#### [GOAL OF THE EXERCISE]
Reproduce each line of the material exactly, minus any picture.

○ ○ ○ ○ ○

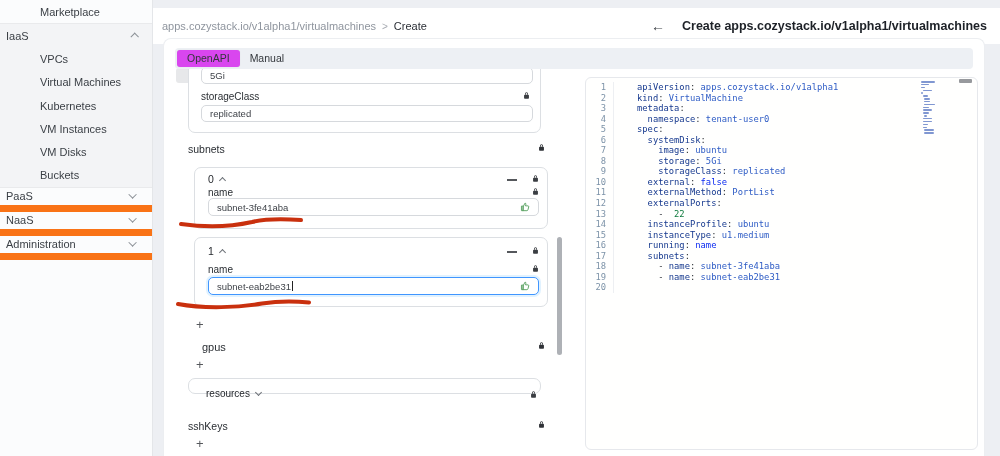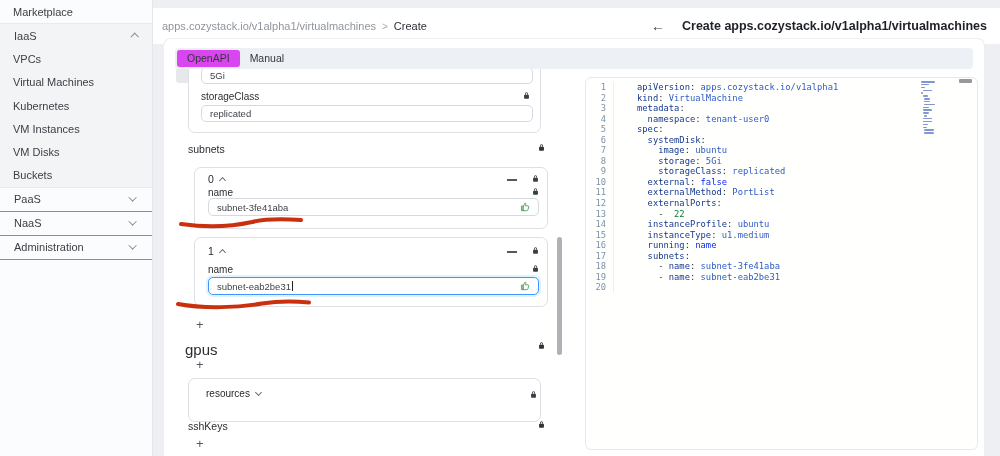--- a/index.html
+++ b/index.html
@@ -3,25 +3,25 @@
 <meta charset="utf-8">
 <style>
   * { margin:0; padding:0; box-sizing:border-box; }
   html,body { width:1000px; height:456px; overflow:hidden; }
   body { font-family:"Liberation Sans", sans-serif; background:#edeff3; position:relative; color:#2b2f36; }
   .abs { position:absolute; }
 
   
   #sidebar { left:0; top:0; width:153px; height:456px; background:#fbfcfd; border-right:1px solid #e4e6e9; z-index:5; }
   .side-row { display:flex; align-items:center; font-size:11px; color:#3a3f45; cursor:pointer; }
-  .side-row.lvl0 { padding-left:14px; height:23.5px; }
-  .side-row.lvl1 { padding-left:13px; height:23.2px; }
+  .side-row.lvl0 { padding-left:6px; height:23.5px; }
+  .side-row.lvl1 { padding-left:40px; height:23.2px; }
   .side-group-top { border-bottom:1px solid #e9eaec; }
   .side-group-iaas { background:#f3f4f6; border-bottom:1px solid #e9eaec; }
-  .side-group-bottom .side-row { border-bottom:1px solid #f97316; height:24px; }
+  .side-group-bottom .side-row { border-bottom:7px solid #f97316; height:24px; }
   .chev { margin-left:auto; margin-right:15px; width:6px; height:6px; border-left:1.4px solid #8b9096; border-bottom:1.4px solid #8b9096; }
   .chev.up { transform:rotate(135deg) translate(0,-1px); }
   .chev.down { transform:rotate(-45deg) translate(0,-2px); }
 
   
   #toolbar { left:153px; top:8px; width:847px; height:36px; background:#ffffff; display:flex; align-items:center; }
   #breadcrumb { font-size:11px; padding-left:9px; display:flex; gap:6px; align-items:center; }
   .bc-muted { color:#8f959e; }
   .bc-sep { color:#a7abb2; font-size:10px; }
   .bc-current { color:#2b2f36; }
@@ -218,28 +218,28 @@
       <span>subnet-eab2be31</span>
         <span class="caret"></span>
       <svg class="thumb-icon" width="11" height="11" viewBox="0 0 24 24" fill="none" stroke="#55a05e" stroke-width="2" stroke-linejoin="round" stroke-linecap="round">
           <path d="M4 10h3v10H4z M7 11l4-7.5c1.2 0 2.2.9 1.8 2.5L12 9.5h5.4c1.2 0 2 1 1.7 2.1l-1.7 6.4c-.3 1.1-1.1 2-2.3 2H7z"></path>
         </svg>
     </div>
   </div>
 
   <div class="plusbtn" style="left:21px; top:250px;">+</div>
 
-  <div class="field-label" style="left:10px; top:273px; font-size:15px;">gpus</div>
+  <div class="field-label" style="left:27px; top:273px; font-size:11px;">gpus</div>
   <svg class="lock" style="left:362px; top:273px;" width="9" height="9" viewBox="0 0 24 24">
       <path fill="#2f3237" d="M12 3a4 4 0 0 0-4 4v3h2.2V7a1.8 1.8 0 1 1 3.6 0v3H16V7a4 4 0 0 0-4-4z"></path>
       <rect x="5.5" y="10" width="13" height="10.5" rx="2" fill="#2f3237"></rect>
     </svg>
   <div class="plusbtn" style="left:21px; top:290px;">+</div>
 
-  <div class="fcard" style="left:13px; top:310px; width:353px; height:44px;">
+  <div class="fcard" style="left:13px; top:310px; width:353px; height:16px;">
     <div class="item-head" style="left:17px; top:9px; font-size:10px;">
       <span>resources</span>
       <span class="schev down"></span>
     </div>
     <svg class="lock" style="left:340px; top:11px;" width="9" height="9" viewBox="0 0 24 24">
         <path fill="#3a3d42" d="M12 3a4 4 0 0 0-4 4v3h2.2V7a1.8 1.8 0 1 1 3.6 0v3H16V7a4 4 0 0 0-4-4z"></path>
         <rect x="5.5" y="10" width="13" height="10.5" rx="2" fill="#3a3d42"></rect>
       </svg>
   </div>
 

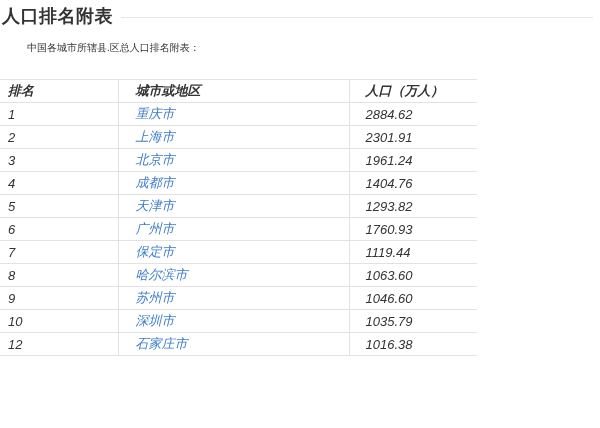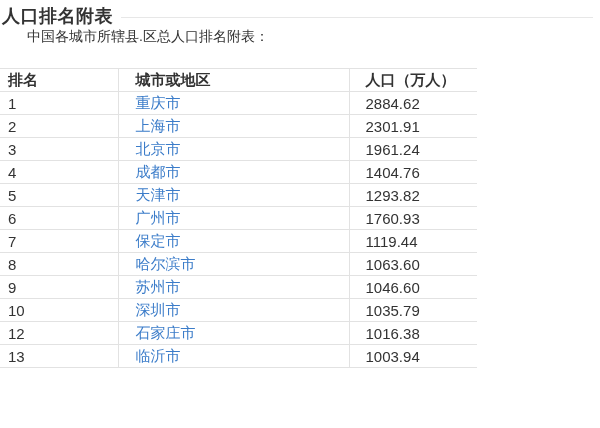--- a/index.html
+++ b/index.html
@@ -29,42 +29,43 @@
     letter-spacing: 0.5px;
   }
   .title-divider {
     flex: 1;
     height: 1px;
     background: #e7e7e7;
     margin-right: 7px;
     margin-top: 3px;
   }
   .subtitle {
-    font-size: 14px;
+    font-size: 10px;
     color: #333333;
-    margin: 0 0 0 27px;
+    margin: 11px 0 0 27px;
     line-height: 15px;
   }
   table.population-table {
     border-collapse: collapse;
     table-layout: fixed;
     width: 477px;
     margin-top: 24px;
     border-top: 1px solid #e2e2e2;
   }
   .population-table th,
   .population-table td {
     height: 22px;
     padding: 0;
-    font-size: 15px;
+    font-size: 13px;
     text-align: left;
     vertical-align: middle;
     border-bottom: 1px solid #e2e2e2;
     white-space: nowrap;
     overflow: hidden;
+    font-style: italic;
   }
   .population-table th {
     font-weight: bold;
     color: #333333;
   }
   .population-table th:nth-child(1),
   .population-table td:nth-child(1) {
     padding-left: 8px;
     border-right: 1px solid #e2e2e2;
   }
@@ -181,23 +182,16 @@
     </td>
     <td class="population-cell">1035.79</td>
   </tr>
         <tr>
     <td class="rank-cell">12</td>
     <td>
       <a class="city-link">石家庄市</a>
     </td>
     <td class="population-cell">1016.38</td>
   </tr>
-        <tr>
-    <td class="rank-cell">13</td>
-    <td>
-      <a class="city-link">临沂市</a>
-    </td>
-    <td class="population-cell">1003.94</td>
-  </tr>
       </tbody>
   </table>
 
 </div>
 
 </body></html>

○ ○ ○ ○ ○

#### [RESULT FOR THIS TASK]
--- a/index.html
+++ b/index.html
@@ -3,25 +3,25 @@
 <meta charset="utf-8">
 <style>
   * { margin:0; padding:0; box-sizing:border-box; }
   html,body { width:1000px; height:456px; overflow:hidden; }
   body { font-family:"Liberation Sans", sans-serif; background:#edeff3; position:relative; color:#2b2f36; }
   .abs { position:absolute; }
 
   
   #sidebar { left:0; top:0; width:153px; height:456px; background:#fbfcfd; border-right:1px solid #e4e6e9; z-index:5; }
   .side-row { display:flex; align-items:center; font-size:11px; color:#3a3f45; cursor:pointer; }
-  .side-row.lvl0 { padding-left:14px; height:23.5px; }
-  .side-row.lvl1 { padding-left:13px; height:23.2px; }
+  .side-row.lvl0 { padding-left:6px; height:23.5px; }
+  .side-row.lvl1 { padding-left:40px; height:23.2px; }
   .side-group-top { border-bottom:1px solid #e9eaec; }
   .side-group-iaas { background:#f3f4f6; border-bottom:1px solid #e9eaec; }
-  .side-group-bottom .side-row { border-bottom:1px solid #f97316; height:24px; }
+  .side-group-bottom .side-row { border-bottom:7px solid #f97316; height:24px; }
   .chev { margin-left:auto; margin-right:15px; width:6px; height:6px; border-left:1.4px solid #8b9096; border-bottom:1.4px solid #8b9096; }
   .chev.up { transform:rotate(135deg) translate(0,-1px); }
   .chev.down { transform:rotate(-45deg) translate(0,-2px); }
 
   
   #toolbar { left:153px; top:8px; width:847px; height:36px; background:#ffffff; display:flex; align-items:center; }
   #breadcrumb { font-size:11px; padding-left:9px; display:flex; gap:6px; align-items:center; }
   .bc-muted { color:#8f959e; }
   .bc-sep { color:#a7abb2; font-size:10px; }
   .bc-current { color:#2b2f36; }
@@ -218,28 +218,28 @@
       <span>subnet-eab2be31</span>
         <span class="caret"></span>
       <svg class="thumb-icon" width="11" height="11" viewBox="0 0 24 24" fill="none" stroke="#55a05e" stroke-width="2" stroke-linejoin="round" stroke-linecap="round">
           <path d="M4 10h3v10H4z M7 11l4-7.5c1.2 0 2.2.9 1.8 2.5L12 9.5h5.4c1.2 0 2 1 1.7 2.1l-1.7 6.4c-.3 1.1-1.1 2-2.3 2H7z"></path>
         </svg>
     </div>
   </div>
 
   <div class="plusbtn" style="left:21px; top:250px;">+</div>
 
-  <div class="field-label" style="left:10px; top:273px; font-size:15px;">gpus</div>
+  <div class="field-label" style="left:27px; top:273px; font-size:11px;">gpus</div>
   <svg class="lock" style="left:362px; top:273px;" width="9" height="9" viewBox="0 0 24 24">
       <path fill="#2f3237" d="M12 3a4 4 0 0 0-4 4v3h2.2V7a1.8 1.8 0 1 1 3.6 0v3H16V7a4 4 0 0 0-4-4z"></path>
       <rect x="5.5" y="10" width="13" height="10.5" rx="2" fill="#2f3237"></rect>
     </svg>
   <div class="plusbtn" style="left:21px; top:290px;">+</div>
 
-  <div class="fcard" style="left:13px; top:310px; width:353px; height:44px;">
+  <div class="fcard" style="left:13px; top:310px; width:353px; height:16px;">
     <div class="item-head" style="left:17px; top:9px; font-size:10px;">
       <span>resources</span>
       <span class="schev down"></span>
     </div>
     <svg class="lock" style="left:340px; top:11px;" width="9" height="9" viewBox="0 0 24 24">
         <path fill="#3a3d42" d="M12 3a4 4 0 0 0-4 4v3h2.2V7a1.8 1.8 0 1 1 3.6 0v3H16V7a4 4 0 0 0-4-4z"></path>
         <rect x="5.5" y="10" width="13" height="10.5" rx="2" fill="#3a3d42"></rect>
       </svg>
   </div>
 

--- a/index.html
+++ b/index.html
@@ -29,42 +29,43 @@
     letter-spacing: 0.5px;
   }
   .title-divider {
     flex: 1;
     height: 1px;
     background: #e7e7e7;
     margin-right: 7px;
     margin-top: 3px;
   }
   .subtitle {
-    font-size: 14px;
+    font-size: 10px;
     color: #333333;
-    margin: 0 0 0 27px;
+    margin: 11px 0 0 27px;
     line-height: 15px;
   }
   table.population-table {
     border-collapse: collapse;
     table-layout: fixed;
     width: 477px;
     margin-top: 24px;
     border-top: 1px solid #e2e2e2;
   }
   .population-table th,
   .population-table td {
     height: 22px;
     padding: 0;
-    font-size: 15px;
+    font-size: 13px;
     text-align: left;
     vertical-align: middle;
     border-bottom: 1px solid #e2e2e2;
     white-space: nowrap;
     overflow: hidden;
+    font-style: italic;
   }
   .population-table th {
     font-weight: bold;
     color: #333333;
   }
   .population-table th:nth-child(1),
   .population-table td:nth-child(1) {
     padding-left: 8px;
     border-right: 1px solid #e2e2e2;
   }
@@ -181,23 +182,16 @@
     </td>
     <td class="population-cell">1035.79</td>
   </tr>
         <tr>
     <td class="rank-cell">12</td>
     <td>
       <a class="city-link">石家庄市</a>
     </td>
     <td class="population-cell">1016.38</td>
   </tr>
-        <tr>
-    <td class="rank-cell">13</td>
-    <td>
-      <a class="city-link">临沂市</a>
-    </td>
-    <td class="population-cell">1003.94</td>
-  </tr>
       </tbody>
   </table>
 
 </div>
 
 </body></html>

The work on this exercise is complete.